The matter of long sentences or short sentences is practically the same as that of long or short words. The question is what effect the writer wishes to produce. If he desires to treat a subject with dignity, to impress by gravity of manner, or to produce a mood of solemnity or melancholy, it is all but essential that his sentences shall be long. If on the other hand it is his object to produce an effect of lightness, to induce a feeling of gayety, of briskness, to make the blood run swiftly in the veins, his style will be crisp with short sentences. With even a limited amount of literary training the choice of length in sentences becomes almost instinctive.

Something of the same principle is to be applied to sentences loose and sentences periodic. A loose sentence is one in which the meaning and the grammatic structure are complete at some point before the end; a periodic sentence is one in which sense and sentence end together. If I say, “We all praise periodic sentences, but few of us write them,” I have given an example of the truth of the statement. The sense and the grammatic construction are both complete at the middle of the sentence. If this be rewritten so as to read, “Although we all praise periodic sentences, few of us write them,” we have a periodic form in which sense and construction are alike incomplete until the close.

That closeness of structure which in an inflected language is imparted by the form of words must in English depend upon word arrangement; and from this it follows that the question of making the sentence periodic must be subordinate to the matter of bringing the right words together. The tendency of the language is toward a loose structure; but between the two sorts of sentences that we are considering there is the difference that there is between giving to a person a thing in pieces and giving it to him whole. In the loose sentence you present to him one portion after another, often in a way which leaves him uncertain at the end of the different parts whether there is or is not more to come; in the periodic, you offer to him the whole at once. Evidently the latter is the more definite, the more precise, the more finished. It is, however, so often impossible to make a sentence periodic without apparent effort that no style could be wholly periodic without seeming elaborately and even painfully studied; hence as a matter of fact all good style consists of a judicious mingling of the two kinds of sentence.

The danger in a style too uniformly periodic is that of appearing stiff and formal; and it seems to be true that the best and most flexible English contains a larger portion of loose sentences than of periodic. Reaching out my hand for volumes which chance to be within arm’s length of my writing-table, I find that of the first fifteen sentences in Lowell’s essay on Chaucer, ten are loose and five periodic; of the same number at the beginning of Henry James’ essay on Balzac, nine are loose and six periodic; at the commencement of Stevenson’s paper on Burns the loose are to the periodic eight to seven; Saintsbury’s essay on De Quincey begins with the same proportions; while that by the same author on Sydney Smith opens with thirteen loose relieved but by two periodic. Of course such examples are not conclusive, but they are at least illustrative.

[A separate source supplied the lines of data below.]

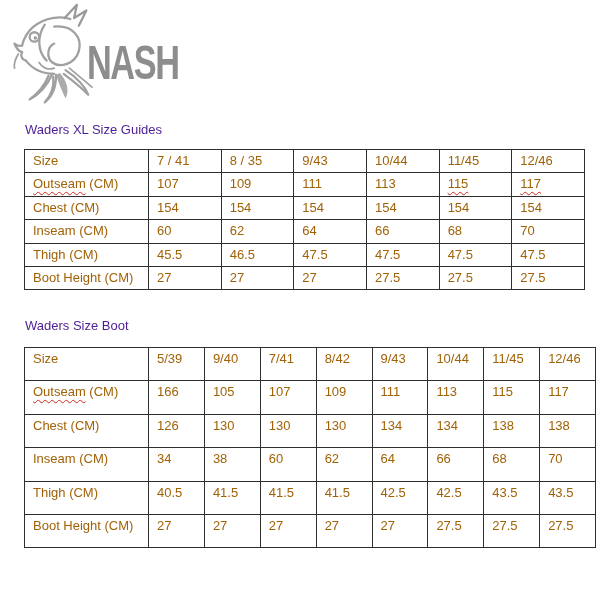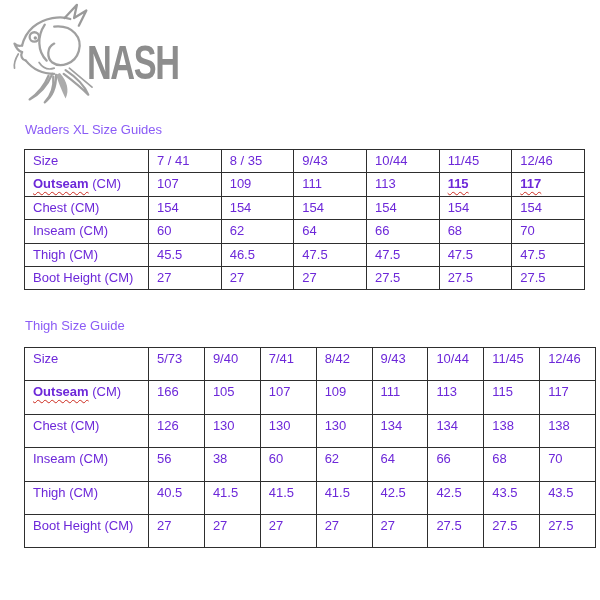--- a/index.html
+++ b/index.html
@@ -16,7 +16,7 @@
     transform:scaleX(0.70);transform-origin:0 0;white-space:nowrap;
   }
   
-  .sec-title{position:absolute;left:25px;font-size:13px;color:#8b5cf6;}
+  .sec-title{position:absolute;left:25px;font-size:13px;color:#4c1d95;}
   #title1{top:122px;}
   #title2{top:318px;}
   

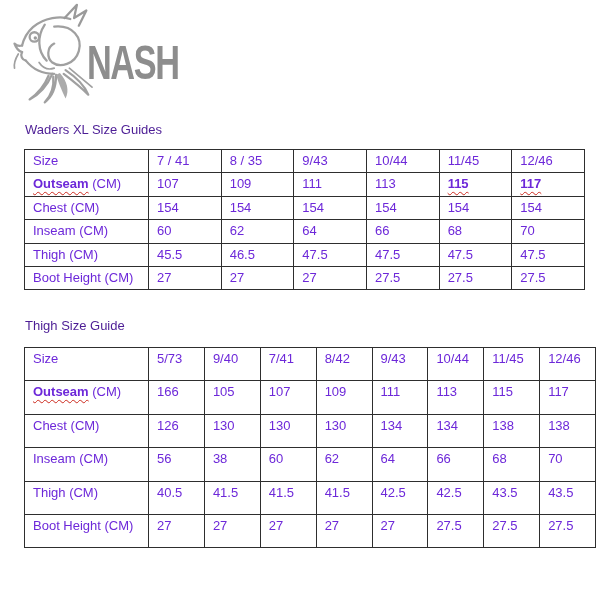--- a/index.html
+++ b/index.html
@@ -22,7 +22,7 @@
   
   table.size-table{
     position:absolute;border-collapse:collapse;table-layout:fixed;
-    font-size:13px;color:#6d28d9;
+    font-size:13px;color:#a16207;
   }
   #table1{left:24px;top:149px;width:561px;}
   #table2{left:24px;top:347px;width:572px;}

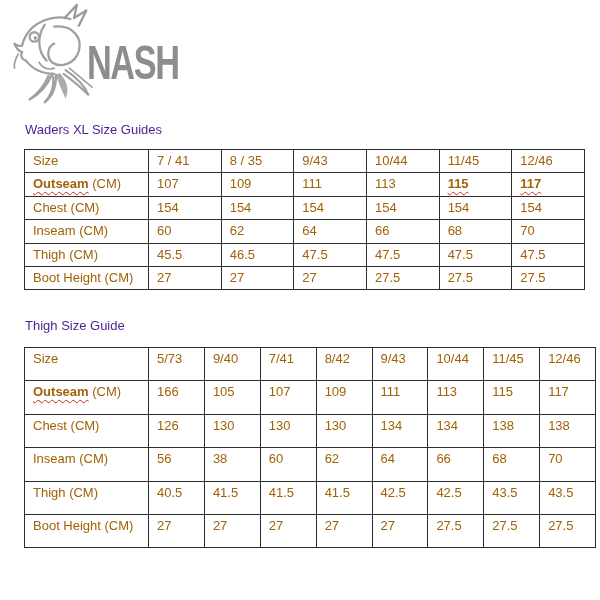--- a/index.html
+++ b/index.html
@@ -41,7 +41,6 @@
     text-decoration-thickness:1px;
     text-underline-offset:3px;
     text-decoration-skip-ink:none;
-    font-weight:bold;
   }
 </style>
 </head>

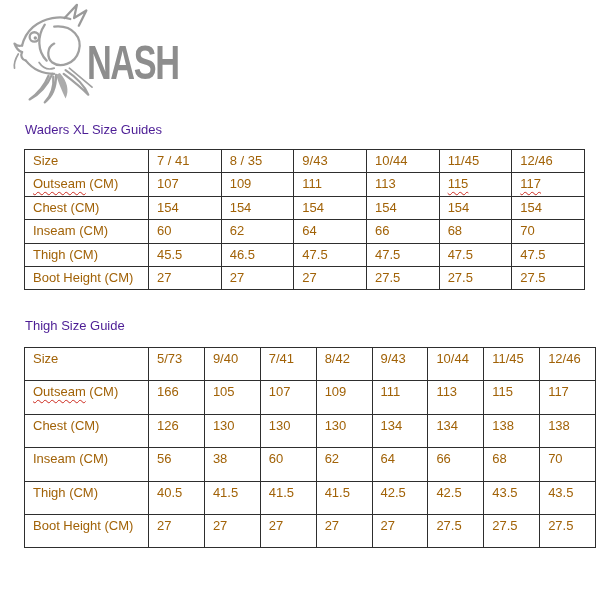--- a/index.html
+++ b/index.html
@@ -142,7 +142,7 @@
       </tbody>
   </table>
 
-  <div class="sec-title" id="title2">Thigh Size Guide</div>
+  <div class="sec-title" id="title2">Waders Size Boot</div>
   <table class="size-table" id="table2">
     <thead>
         <tr>

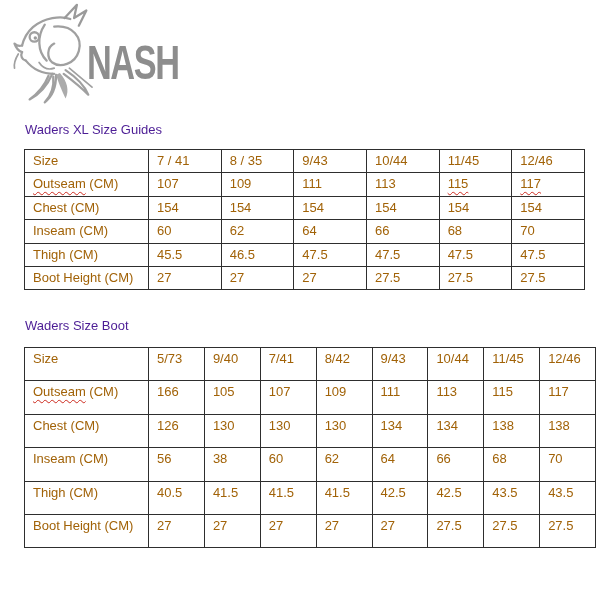--- a/index.html
+++ b/index.html
@@ -147,7 +147,7 @@
     <thead>
         <tr>
           <th>Size</th>
-          <th>5/73</th>
+          <th>5/39</th>
           <th>9/40</th>
           <th>7/41</th>
           <th>8/42</th>

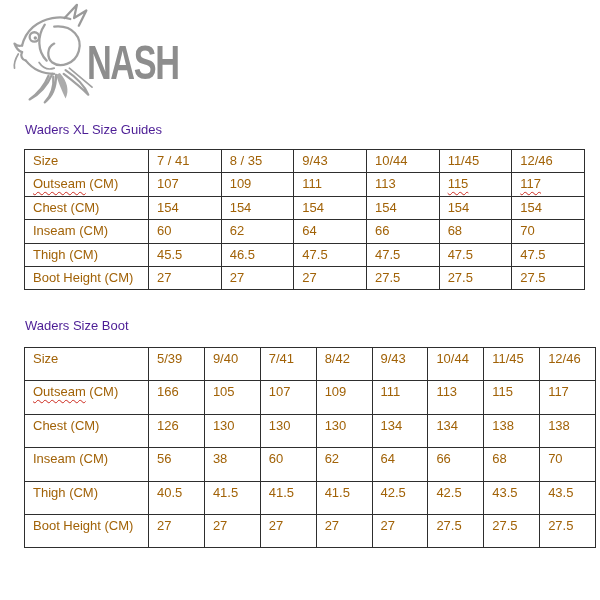--- a/index.html
+++ b/index.html
@@ -182,7 +182,7 @@
         </tr>
         <tr>
           <td>Inseam (CM)</td>
-          <td>56</td>
+          <td>34</td>
           <td>38</td>
           <td>60</td>
           <td>62</td>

In all these matters the important thing is to train one’s self to do whatever it seems well to do, by the use of the form most apt for the effect desired. Since the natural tendency of the untrained writer is towards loose sentences, it is well to conquer the art of writing periodically. In this, as in all points of the study of composition, the thing aimed at is to be able to do with language whatever is desired; to become as absolutely master of it as the cunning sculptor is master of the modeling-clay, which is as plastic under his hand as if it were a part of his very thought.